Task to carry out
Once you reach the line containing "[72,236,800,278] 07/10/2022 11:14" in the entries below, write out that line and each one after it down to the line containing "[794,1022,922,1053] Hits: 2734", exactly and with nothing added.

▽

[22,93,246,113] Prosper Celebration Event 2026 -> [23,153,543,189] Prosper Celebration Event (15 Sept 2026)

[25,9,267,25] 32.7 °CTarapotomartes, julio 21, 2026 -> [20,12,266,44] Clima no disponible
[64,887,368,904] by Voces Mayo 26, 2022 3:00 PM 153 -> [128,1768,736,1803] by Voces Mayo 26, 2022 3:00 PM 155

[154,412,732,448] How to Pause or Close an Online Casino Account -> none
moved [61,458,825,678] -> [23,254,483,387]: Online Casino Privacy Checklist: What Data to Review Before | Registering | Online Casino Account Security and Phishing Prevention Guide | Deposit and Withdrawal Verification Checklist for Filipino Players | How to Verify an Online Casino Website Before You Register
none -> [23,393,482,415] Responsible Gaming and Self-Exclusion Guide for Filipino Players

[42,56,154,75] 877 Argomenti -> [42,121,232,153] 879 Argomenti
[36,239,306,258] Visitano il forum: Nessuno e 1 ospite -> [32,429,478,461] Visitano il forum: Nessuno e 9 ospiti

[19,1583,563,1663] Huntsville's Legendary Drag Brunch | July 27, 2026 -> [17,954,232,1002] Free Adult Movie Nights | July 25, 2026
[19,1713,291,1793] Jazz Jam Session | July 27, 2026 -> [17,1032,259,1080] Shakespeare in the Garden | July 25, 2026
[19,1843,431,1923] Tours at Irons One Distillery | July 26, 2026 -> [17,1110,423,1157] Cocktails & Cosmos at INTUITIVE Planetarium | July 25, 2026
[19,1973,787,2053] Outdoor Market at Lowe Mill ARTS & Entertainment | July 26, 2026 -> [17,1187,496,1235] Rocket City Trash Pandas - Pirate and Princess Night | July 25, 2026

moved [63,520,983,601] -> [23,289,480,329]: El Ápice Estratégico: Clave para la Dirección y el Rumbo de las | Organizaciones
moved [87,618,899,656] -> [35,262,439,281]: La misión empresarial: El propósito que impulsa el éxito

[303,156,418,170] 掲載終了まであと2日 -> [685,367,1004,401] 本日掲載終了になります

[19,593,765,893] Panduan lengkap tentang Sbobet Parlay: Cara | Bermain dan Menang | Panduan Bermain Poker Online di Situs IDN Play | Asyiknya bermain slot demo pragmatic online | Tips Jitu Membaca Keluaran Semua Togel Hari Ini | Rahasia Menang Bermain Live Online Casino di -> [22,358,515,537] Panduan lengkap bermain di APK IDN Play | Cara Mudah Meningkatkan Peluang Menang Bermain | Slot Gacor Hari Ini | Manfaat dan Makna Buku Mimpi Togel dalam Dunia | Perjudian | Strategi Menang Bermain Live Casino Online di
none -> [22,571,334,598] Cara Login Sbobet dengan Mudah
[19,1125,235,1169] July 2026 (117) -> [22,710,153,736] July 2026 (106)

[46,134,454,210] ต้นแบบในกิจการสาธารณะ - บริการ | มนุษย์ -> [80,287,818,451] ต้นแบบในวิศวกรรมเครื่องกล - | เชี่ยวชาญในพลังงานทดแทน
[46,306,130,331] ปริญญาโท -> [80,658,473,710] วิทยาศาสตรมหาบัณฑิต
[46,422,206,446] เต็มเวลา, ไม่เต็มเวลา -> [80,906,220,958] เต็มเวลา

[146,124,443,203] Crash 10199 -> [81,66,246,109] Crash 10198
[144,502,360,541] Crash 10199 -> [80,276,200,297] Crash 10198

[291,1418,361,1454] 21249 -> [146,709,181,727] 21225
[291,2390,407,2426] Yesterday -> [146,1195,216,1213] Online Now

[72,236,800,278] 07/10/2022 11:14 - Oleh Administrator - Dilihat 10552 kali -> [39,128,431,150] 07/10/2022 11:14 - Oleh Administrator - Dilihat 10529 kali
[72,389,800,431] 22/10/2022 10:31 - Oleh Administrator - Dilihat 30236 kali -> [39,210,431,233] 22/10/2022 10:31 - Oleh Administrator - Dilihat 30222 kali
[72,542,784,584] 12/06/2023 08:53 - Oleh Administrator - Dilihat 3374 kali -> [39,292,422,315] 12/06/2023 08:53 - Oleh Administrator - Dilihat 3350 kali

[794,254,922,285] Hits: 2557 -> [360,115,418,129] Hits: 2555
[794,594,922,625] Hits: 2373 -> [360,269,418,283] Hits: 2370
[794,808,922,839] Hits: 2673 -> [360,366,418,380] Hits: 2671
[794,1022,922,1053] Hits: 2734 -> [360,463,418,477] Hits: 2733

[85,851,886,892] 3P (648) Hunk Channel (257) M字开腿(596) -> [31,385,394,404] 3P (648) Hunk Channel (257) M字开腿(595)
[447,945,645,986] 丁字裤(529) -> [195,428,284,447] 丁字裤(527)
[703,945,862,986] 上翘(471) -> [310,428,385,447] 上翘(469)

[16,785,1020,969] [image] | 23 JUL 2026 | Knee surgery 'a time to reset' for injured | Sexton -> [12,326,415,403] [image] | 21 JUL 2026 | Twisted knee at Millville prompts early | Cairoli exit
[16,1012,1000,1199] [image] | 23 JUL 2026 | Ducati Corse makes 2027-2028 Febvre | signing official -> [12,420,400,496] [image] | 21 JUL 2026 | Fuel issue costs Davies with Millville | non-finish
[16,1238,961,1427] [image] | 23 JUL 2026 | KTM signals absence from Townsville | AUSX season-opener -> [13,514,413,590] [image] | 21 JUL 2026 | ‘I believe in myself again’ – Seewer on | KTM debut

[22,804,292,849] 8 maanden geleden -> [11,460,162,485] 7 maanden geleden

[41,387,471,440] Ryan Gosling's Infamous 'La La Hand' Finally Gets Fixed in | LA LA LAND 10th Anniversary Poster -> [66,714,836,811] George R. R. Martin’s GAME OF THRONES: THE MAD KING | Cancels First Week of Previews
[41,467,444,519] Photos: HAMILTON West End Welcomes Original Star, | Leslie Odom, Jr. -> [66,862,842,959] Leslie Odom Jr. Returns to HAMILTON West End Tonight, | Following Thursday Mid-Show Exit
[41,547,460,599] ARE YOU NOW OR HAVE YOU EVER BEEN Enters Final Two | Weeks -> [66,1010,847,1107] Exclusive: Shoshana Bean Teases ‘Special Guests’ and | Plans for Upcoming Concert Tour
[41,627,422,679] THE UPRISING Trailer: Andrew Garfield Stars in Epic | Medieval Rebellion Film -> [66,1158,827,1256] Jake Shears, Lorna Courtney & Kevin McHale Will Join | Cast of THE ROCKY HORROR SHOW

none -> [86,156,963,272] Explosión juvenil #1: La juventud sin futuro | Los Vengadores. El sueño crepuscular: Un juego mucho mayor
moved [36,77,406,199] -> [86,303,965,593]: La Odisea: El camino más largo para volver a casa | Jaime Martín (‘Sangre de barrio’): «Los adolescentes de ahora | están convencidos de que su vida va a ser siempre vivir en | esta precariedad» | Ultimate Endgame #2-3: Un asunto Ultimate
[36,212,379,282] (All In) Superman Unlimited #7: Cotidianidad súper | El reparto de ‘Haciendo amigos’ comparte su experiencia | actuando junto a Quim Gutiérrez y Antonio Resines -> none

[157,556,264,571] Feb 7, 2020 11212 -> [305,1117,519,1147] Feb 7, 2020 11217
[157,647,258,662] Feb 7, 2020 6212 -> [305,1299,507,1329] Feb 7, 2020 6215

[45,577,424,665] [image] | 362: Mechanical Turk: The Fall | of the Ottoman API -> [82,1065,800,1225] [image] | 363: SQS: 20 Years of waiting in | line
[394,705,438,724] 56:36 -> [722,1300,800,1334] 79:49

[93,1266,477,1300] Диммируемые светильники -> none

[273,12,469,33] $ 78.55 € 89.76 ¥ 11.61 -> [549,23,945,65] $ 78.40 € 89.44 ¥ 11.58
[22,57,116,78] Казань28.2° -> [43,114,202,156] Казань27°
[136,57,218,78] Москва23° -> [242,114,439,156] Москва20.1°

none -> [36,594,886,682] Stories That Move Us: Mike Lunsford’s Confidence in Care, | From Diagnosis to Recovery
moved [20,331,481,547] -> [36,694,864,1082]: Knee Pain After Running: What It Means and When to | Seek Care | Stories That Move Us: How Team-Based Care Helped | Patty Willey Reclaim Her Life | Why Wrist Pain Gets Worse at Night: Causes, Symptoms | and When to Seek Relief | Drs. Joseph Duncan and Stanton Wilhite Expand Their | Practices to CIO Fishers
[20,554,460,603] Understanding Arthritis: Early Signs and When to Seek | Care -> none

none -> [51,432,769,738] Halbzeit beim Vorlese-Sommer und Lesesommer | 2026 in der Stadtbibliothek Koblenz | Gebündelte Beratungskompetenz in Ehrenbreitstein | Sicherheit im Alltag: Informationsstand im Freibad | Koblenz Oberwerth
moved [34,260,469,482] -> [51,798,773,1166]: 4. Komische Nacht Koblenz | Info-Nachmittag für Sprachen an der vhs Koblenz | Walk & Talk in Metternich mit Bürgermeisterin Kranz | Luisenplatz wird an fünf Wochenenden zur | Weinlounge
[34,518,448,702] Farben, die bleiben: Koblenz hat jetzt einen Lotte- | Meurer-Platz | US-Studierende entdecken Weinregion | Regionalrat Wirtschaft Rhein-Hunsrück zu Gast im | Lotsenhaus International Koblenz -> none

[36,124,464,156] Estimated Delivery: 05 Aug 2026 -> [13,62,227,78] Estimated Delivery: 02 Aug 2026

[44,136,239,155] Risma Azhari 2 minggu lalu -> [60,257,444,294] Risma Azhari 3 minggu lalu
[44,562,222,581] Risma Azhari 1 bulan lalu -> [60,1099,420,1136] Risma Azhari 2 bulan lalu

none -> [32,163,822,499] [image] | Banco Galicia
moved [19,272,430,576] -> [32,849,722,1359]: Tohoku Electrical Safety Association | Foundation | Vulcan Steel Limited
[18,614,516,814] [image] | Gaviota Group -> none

△

Exercise output
[72,236,800,278] 07/10/2022 11:14 - Oleh Administrator - Dilihat 10552 kali -> [39,128,431,150] 07/10/2022 11:14 - Oleh Administrator - Dilihat 10529 kali
[72,389,800,431] 22/10/2022 10:31 - Oleh Administrator - Dilihat 30236 kali -> [39,210,431,233] 22/10/2022 10:31 - Oleh Administrator - Dilihat 30222 kali
[72,542,784,584] 12/06/2023 08:53 - Oleh Administrator - Dilihat 3374 kali -> [39,292,422,315] 12/06/2023 08:53 - Oleh Administrator - Dilihat 3350 kali

[794,254,922,285] Hits: 2557 -> [360,115,418,129] Hits: 2555
[794,594,922,625] Hits: 2373 -> [360,269,418,283] Hits: 2370
[794,808,922,839] Hits: 2673 -> [360,366,418,380] Hits: 2671
[794,1022,922,1053] Hits: 2734 -> [360,463,418,477] Hits: 2733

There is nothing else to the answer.